Le métier évolue de plus en plus vers ce profil à la fois passionnant et complexe. L’enseignant doit donc prendre en compte cette réalité et mettre en place une formation adaptée. Celle-ci visera à former un musicien :
Autonome car capable de prendre en main des situations variées, de nouveaux apprentissages ;
Emancipé car capable de faire des choix artistiques et humains en toute conscience.
L’enseignant transmet sa spécialité et par ailleurs propose des situations pédagogiques permettant à l’élève d’exercer son autonomie, d’apprendre à apprendre.
Suite à plusieurs formations aux improvisations, j’ai décidé d’intégrer ces expériences dans mes cours. J’ai eu la chance de pratiquer l’improvisation libre (ou générative) avec Alain Savouret, compositeur et pédagogue[1] ainsi que l’improvisation sur basse obstinée avec Christine, ma collègue en musiques anciennes et l’improvisation sur grille harmonique avec Olivier, mon collègue en jazz, tous les deux du conservatoire où je travaillais.

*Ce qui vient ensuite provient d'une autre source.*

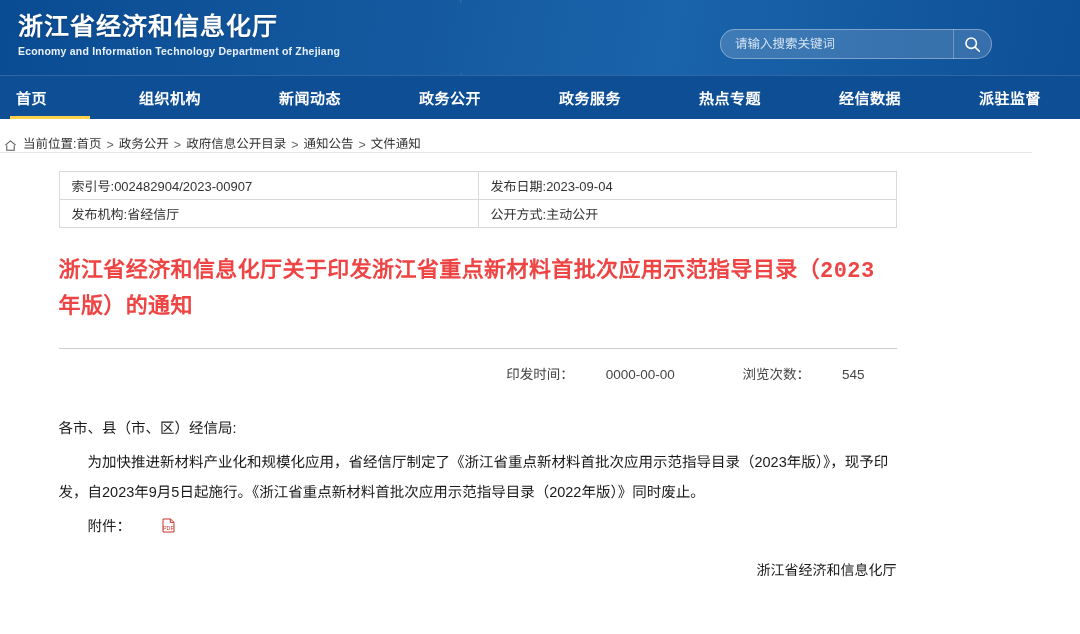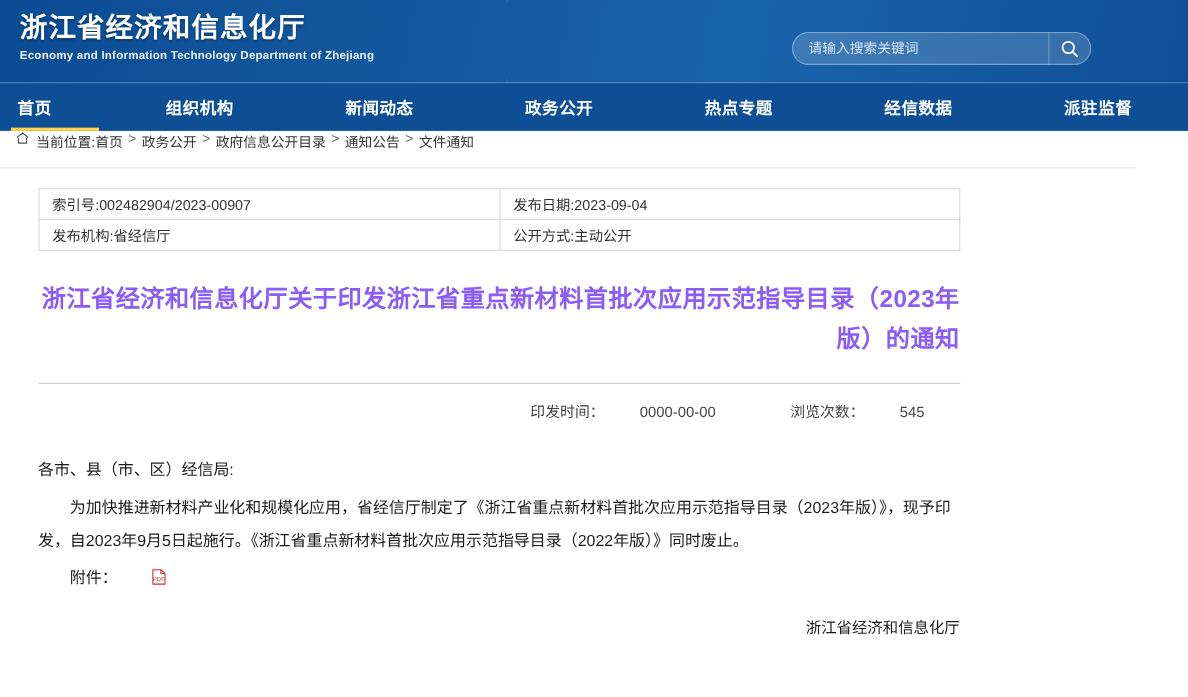"政务服务" div.nav-item { html: none -> <div> <span>政务服务</span> </div> }
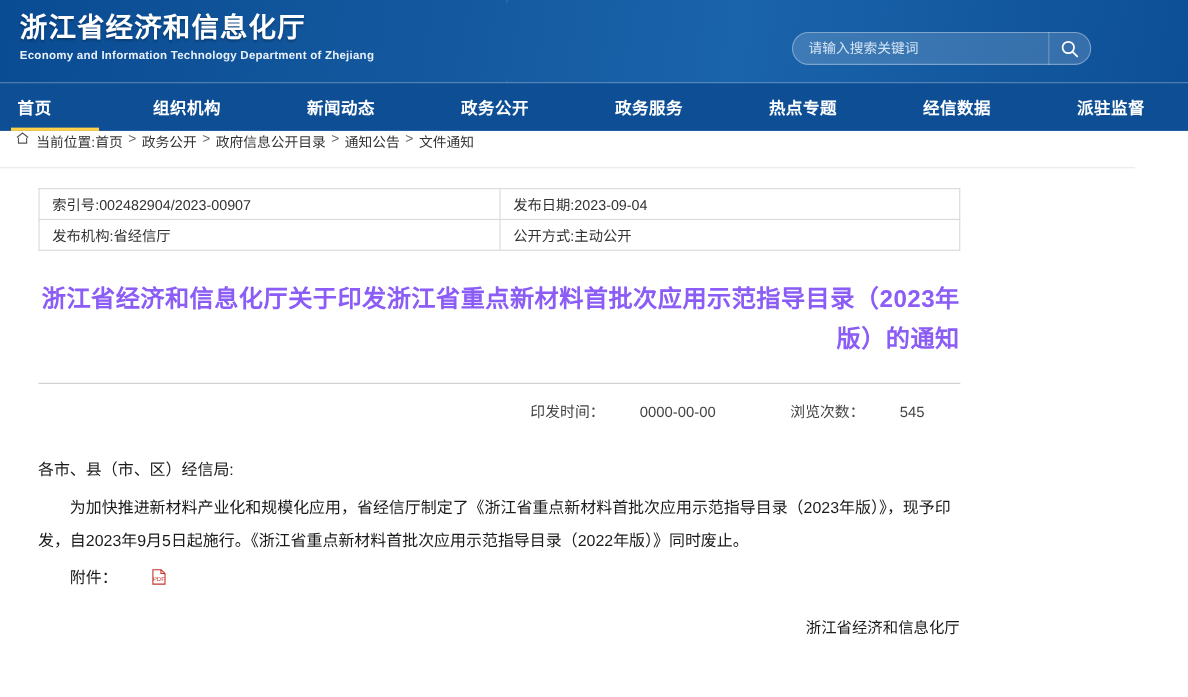"当前位置:" .breadcrumb { align-items: flex-start -> flex-end; padding-left: 14px -> 4px }
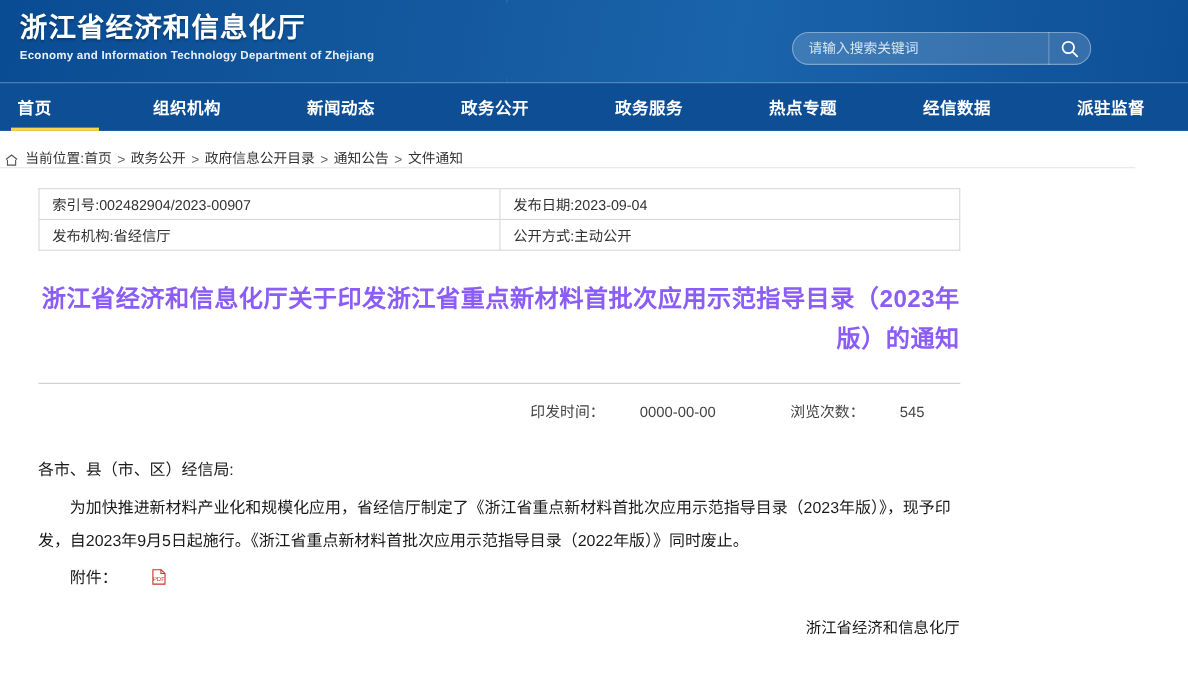"索引号:002482904/2023-00907" .content { margin-left: none -> 24px }
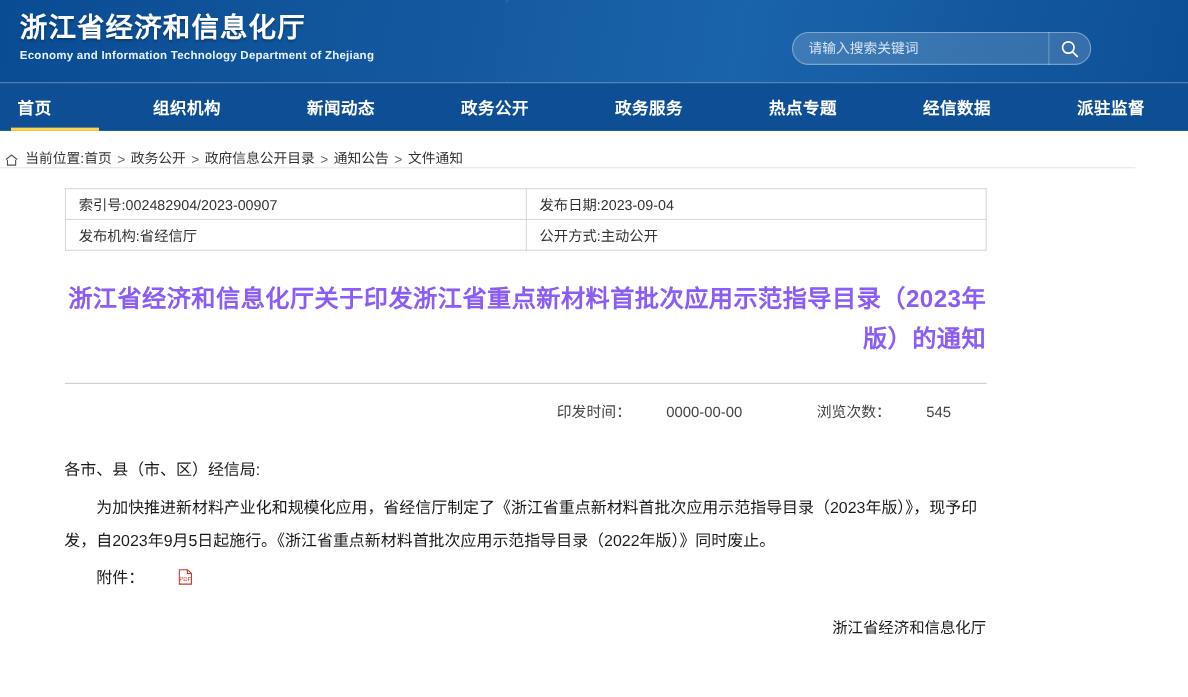"浙江省经济和信息化厅关于印发浙江省重点新材料首批次应用示范指导目录（2023年版" .doc-title { color: #8b5cf6 -> #ef4444; font-family: none -> Liberation Mono, monospace; text-align: right -> left }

Je ne suis pas un spécialiste de ces improvisations mais je les pratique suffisamment pour proposer des règles de jeu ouvertes aux élèves : après s’être exercés, je leurs propose une règle de jeu de départ et un objectif qu’ils doivent réaliser en autonomie. A eux de mettre cela en place collectivement. Je m’absente parfois de la salle pendant 10 à 15 minutes afin qu’ils fassent des essais. Je reviens régulièrement pour aider si c’est nécessaire. Je leurs demande aussi de travailler en deux ou trois groupes sur la même règle de jeu puis de se présenter leurs réalisations à l’un l’autre et d’en discuter.
Les cours se sont transformés peu à peu en ateliers, lieux remplis d’outils et de matières issus en partie des expériences de chacun et du travail collectif de tous.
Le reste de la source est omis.